Détection, mesures à prendre

 

  • Protocole d’inspection


Une écorce mouillée laisse mieux apparaître les traces violacées. Pulvériser de l’eau sur les taches suspectes afin d’effectuer un meilleur diagnostic.
Ensuite, comme les symptômes sur l’écorce peuvent être issus de différents problèmes, C. fimbriata f. sp. platani doit faire l’objet d’analyses en laboratoire pour être identifié avec certitude. Les échantillons doivent être prélevés à la périphérie des traces violettes à l’aide d’une tarière.

  • Outils de diagnostic


En laboratoire, le champignon est identifié par analyses au microscope ou par la technique génétique de la PCR (polymerase chain reaction). En France, la méthode d’analyses officiellement reconnue correspond à une analyse morphométrique par piégeage biologique.


  • Préconisations en cas de détection


Attention ! Ces préconisations sont énoncées à titre indicatif. En cas de contamination suspectée ou avérée, et avant toute initiative personnelle, prendre contact avec le SRAL.

Aucune méthode curative n’a été mise au point jusqu’à présent, aussi, tout arbre contaminé est condamné. Il doit être détruit en étant intégralement retiré du sol (carottage de la souche) et en étant incinéré. De plus, la sciure d’arbre est fortement infectieuse, elle ne doit donc pas être laissée sur place lors de la destruction des sujets contaminés.
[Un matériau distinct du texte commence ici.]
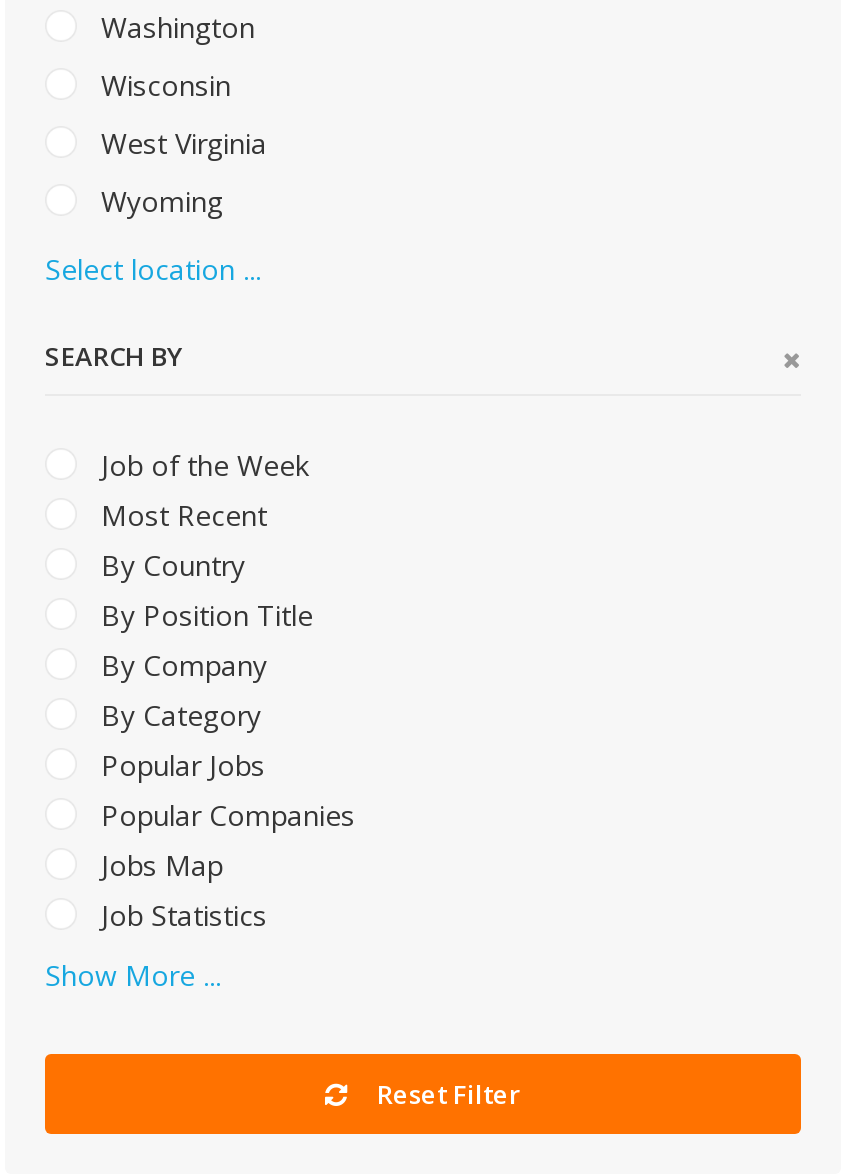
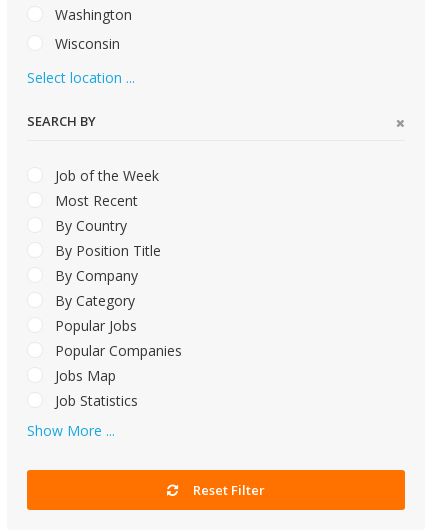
- West Virginia
- Wyoming
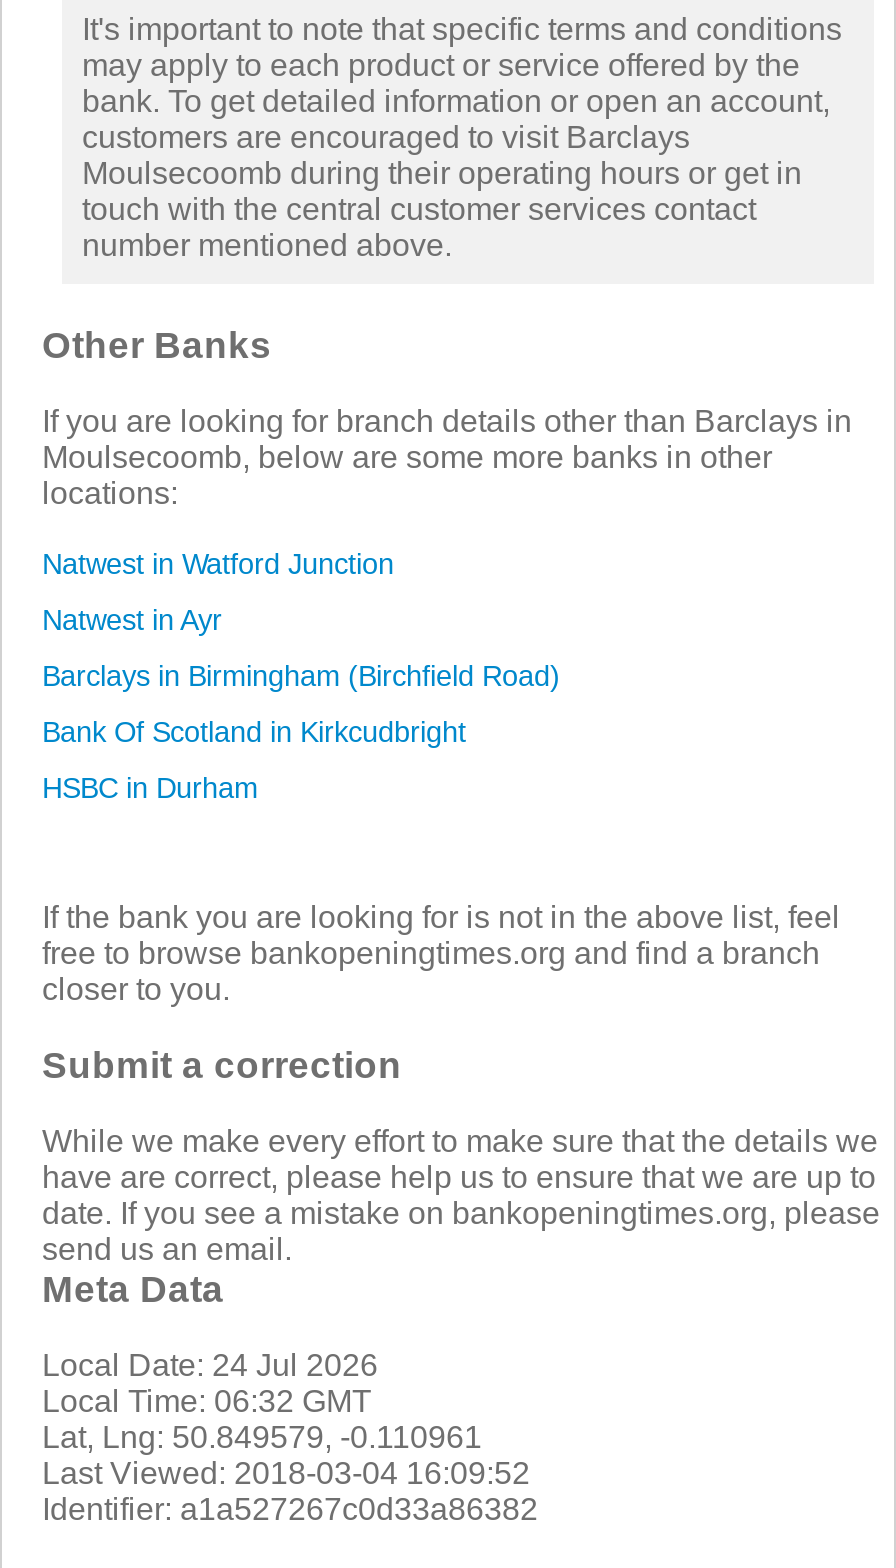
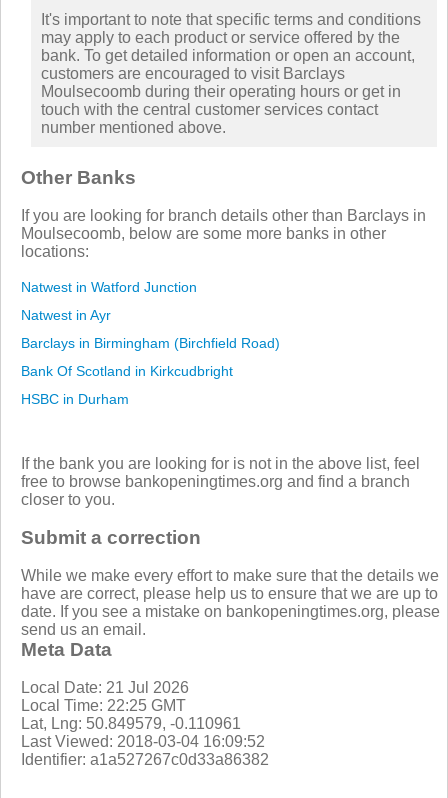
- Local Date: 24 Jul 2026
+ Local Date: 21 Jul 2026

- Local Time: 06:32 GMT
+ Local Time: 22:25 GMT
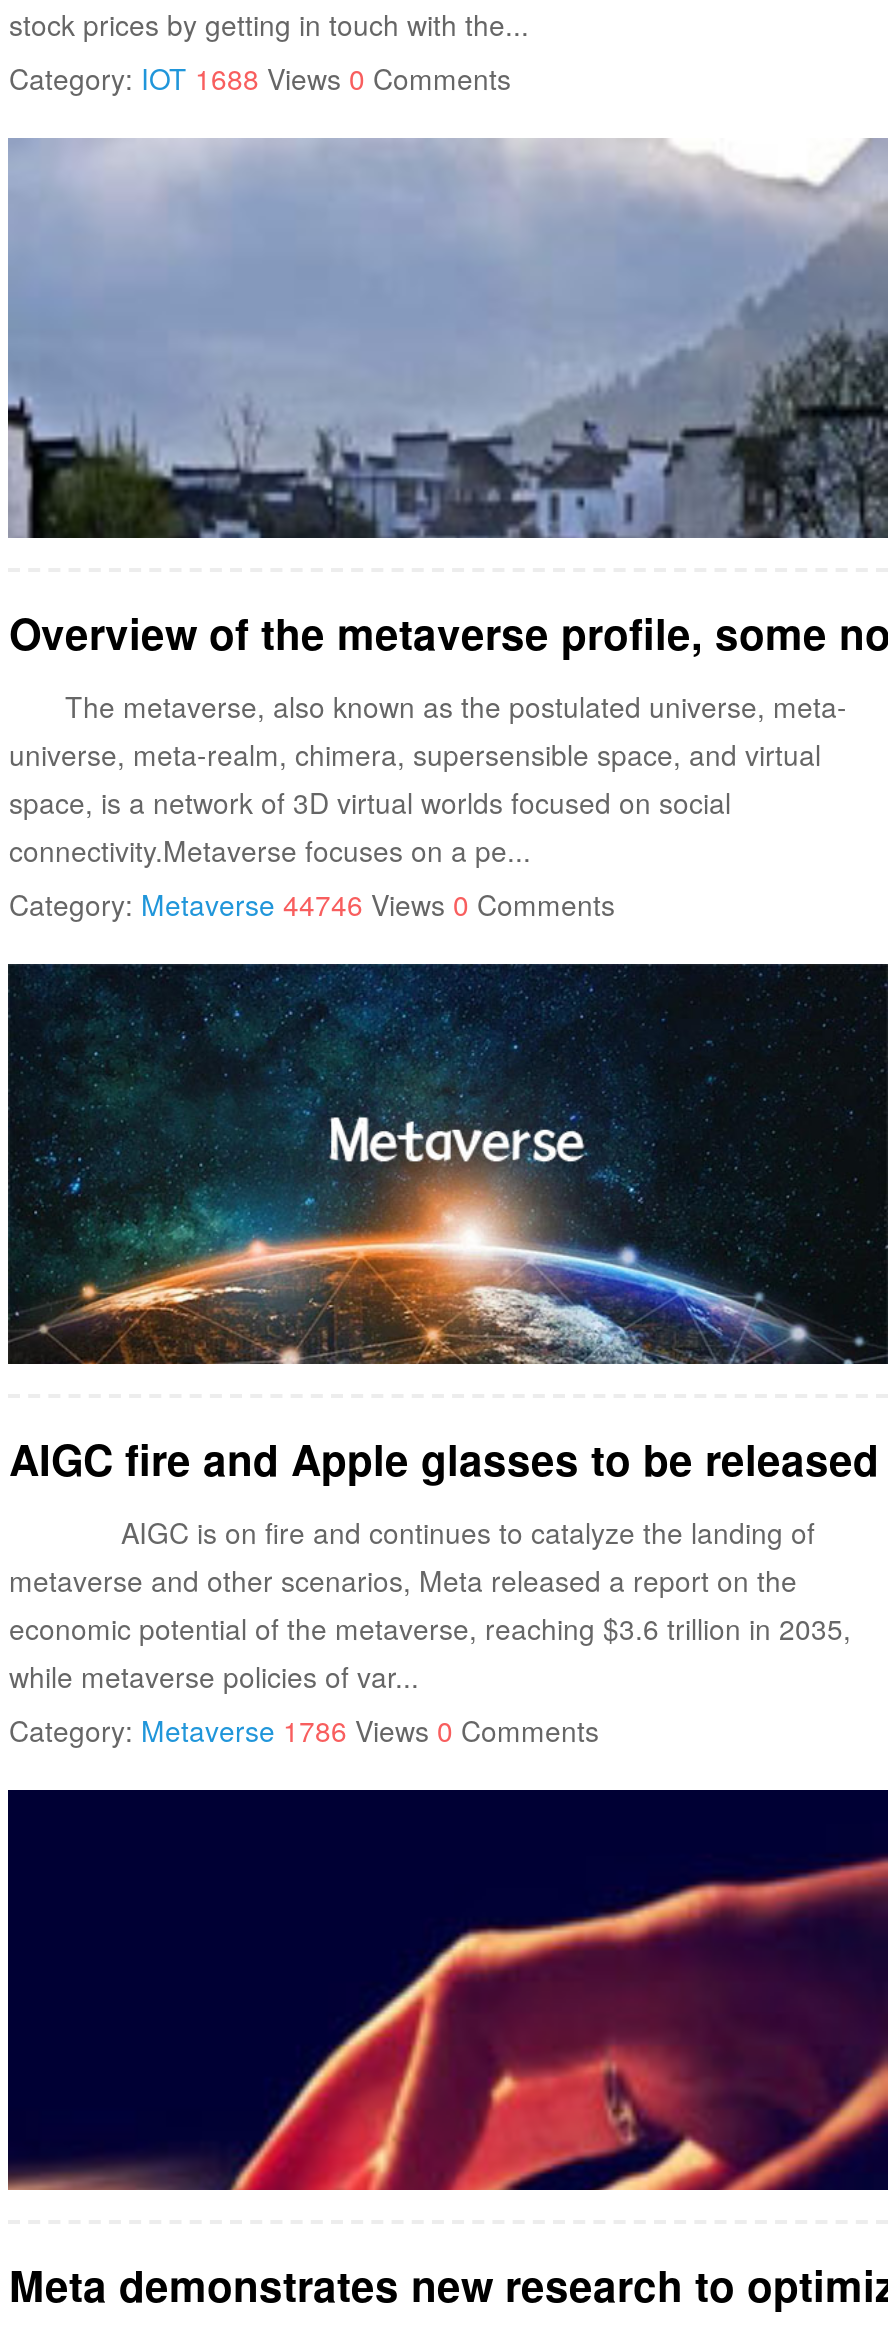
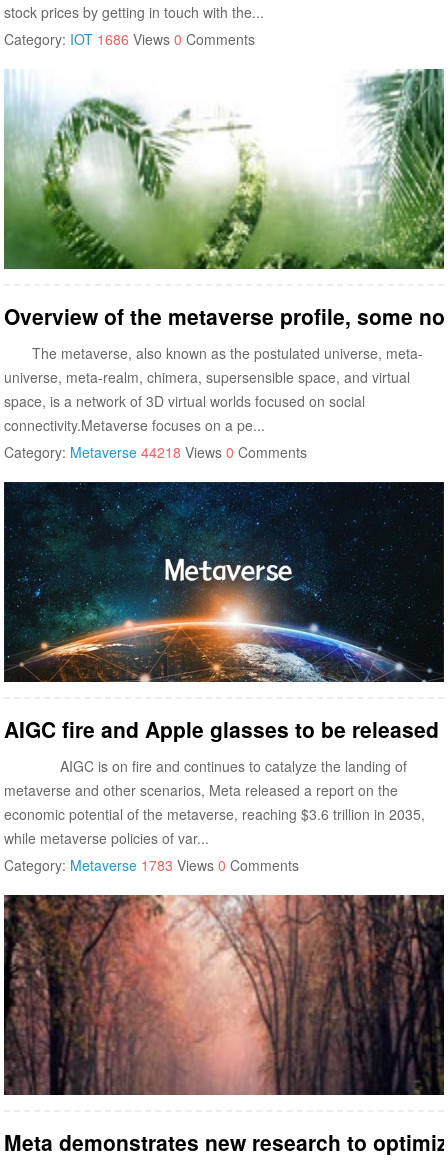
- Category: IOT 1688 Views 0 Comments
+ Category: IOT 1686 Views 0 Comments

- [image]
+ [image]

- Category: Metaverse 44746 Views 0 Comments
+ Category: Metaverse 44218 Views 0 Comments

- Category: Metaverse 1786 Views 0 Comments
+ Category: Metaverse 1783 Views 0 Comments

- [image]
+ [image]
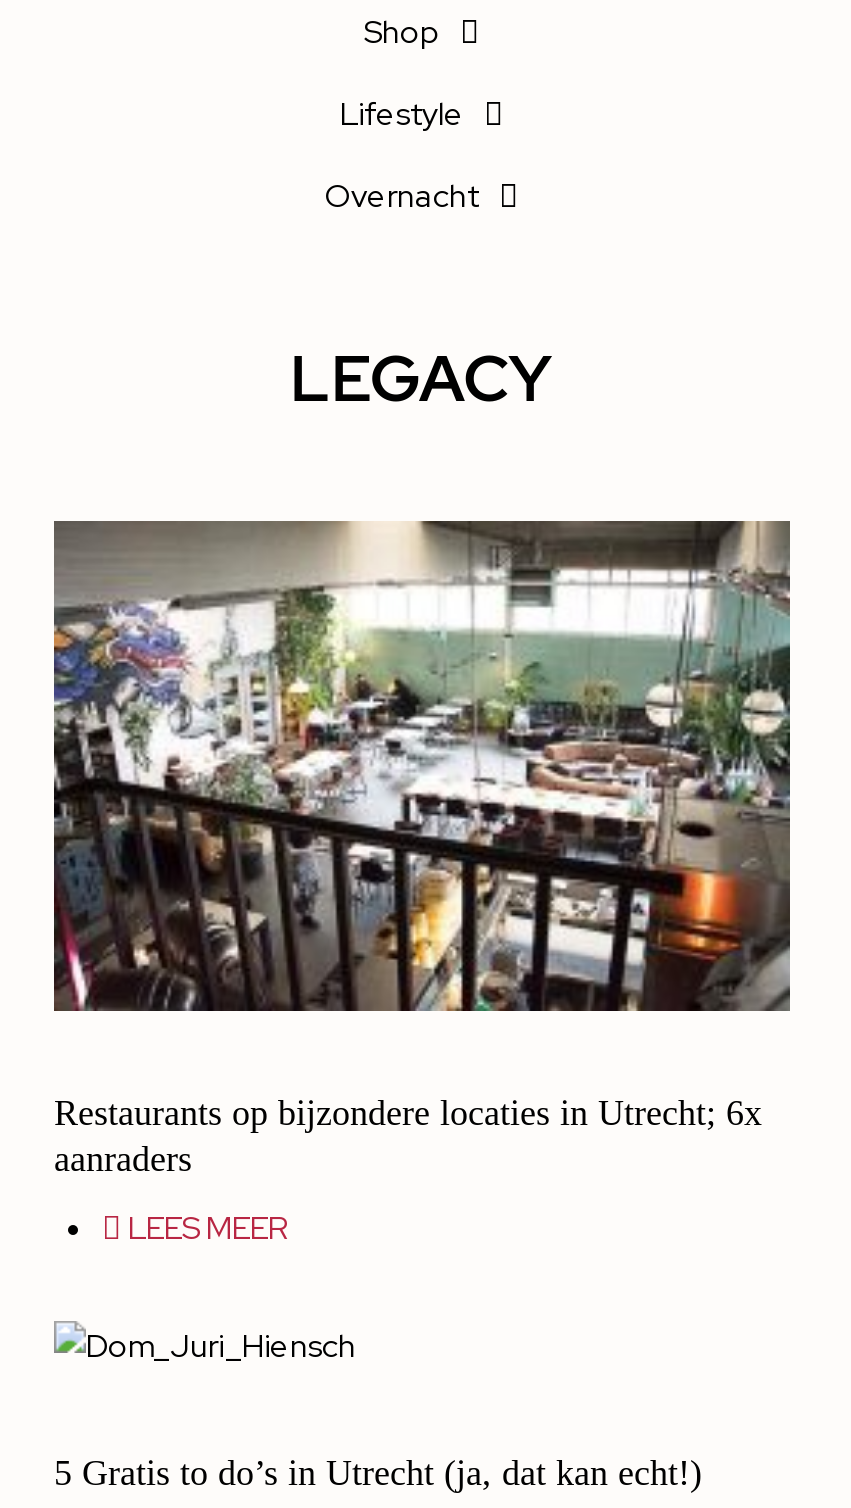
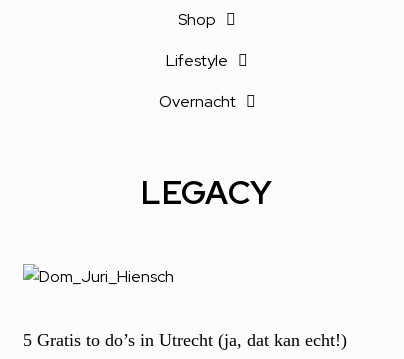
- [image]

- Restaurants op bijzondere locaties in Utrecht; 6x
- aanraders
- LEES MEER
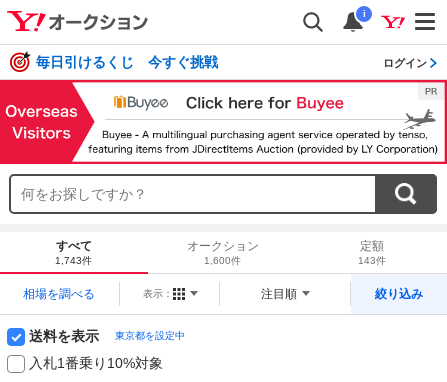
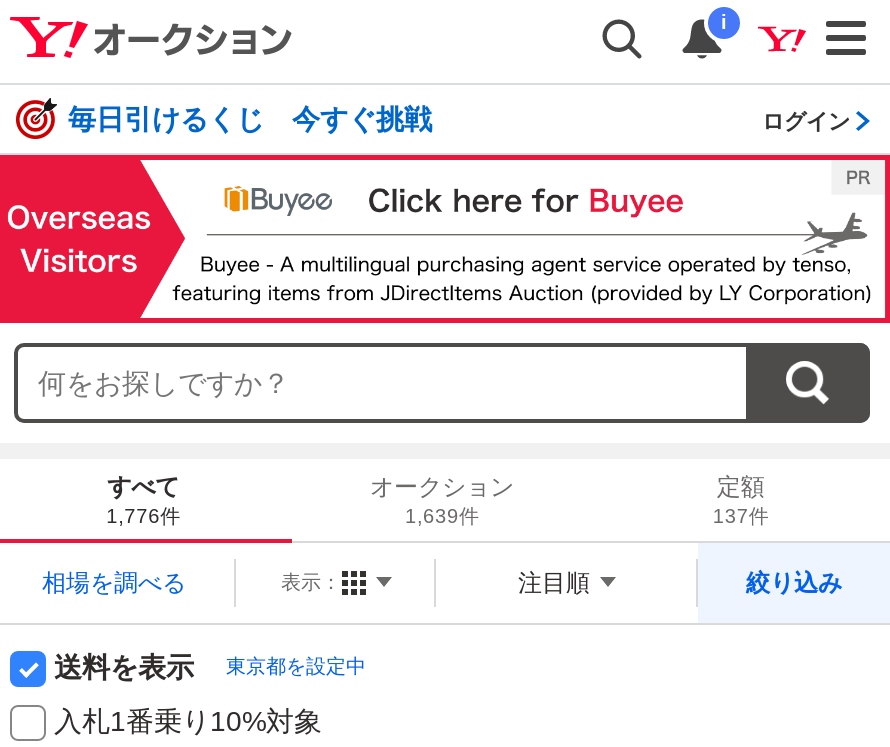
- 1,743件
+ 1,776件

- 1,600件
+ 1,639件

- 143件
+ 137件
Les hommes effectuant cette tâche doivent porter des combinaisons qui seront incinérées après l’opération.
Une fois que tous les déchets végétaux sont retirés, désinfecter le sol.

  • Informations réglementaires complémentaires

 

Selon la directive européenne 2000/29/CE, les végétaux de Platanus destinés à la plantation, pour bénéficier d’un PPE en règle, doivent avoir fait l’objet d’une constatation officielle :

 

  • Qu’ils proviennent d’une région exempte de Ceratocystis fimbriata f. sp. platani.

ou

  • Qu’aucun symptôme de Ceratocystis fimbriata f. sp. platani n’a été observé sur le lieu de production ou dans ses environs immédiats depuis le début de la dernière période complète de végétation.


Ensuite, à l’échelle des départements français, des arrêtés préfectoraux organisant la lutte contre ce pathogène ont été mis en place dans différents départements. Il est donc important de se renseigner auprès de la mairie ou de la préfecture.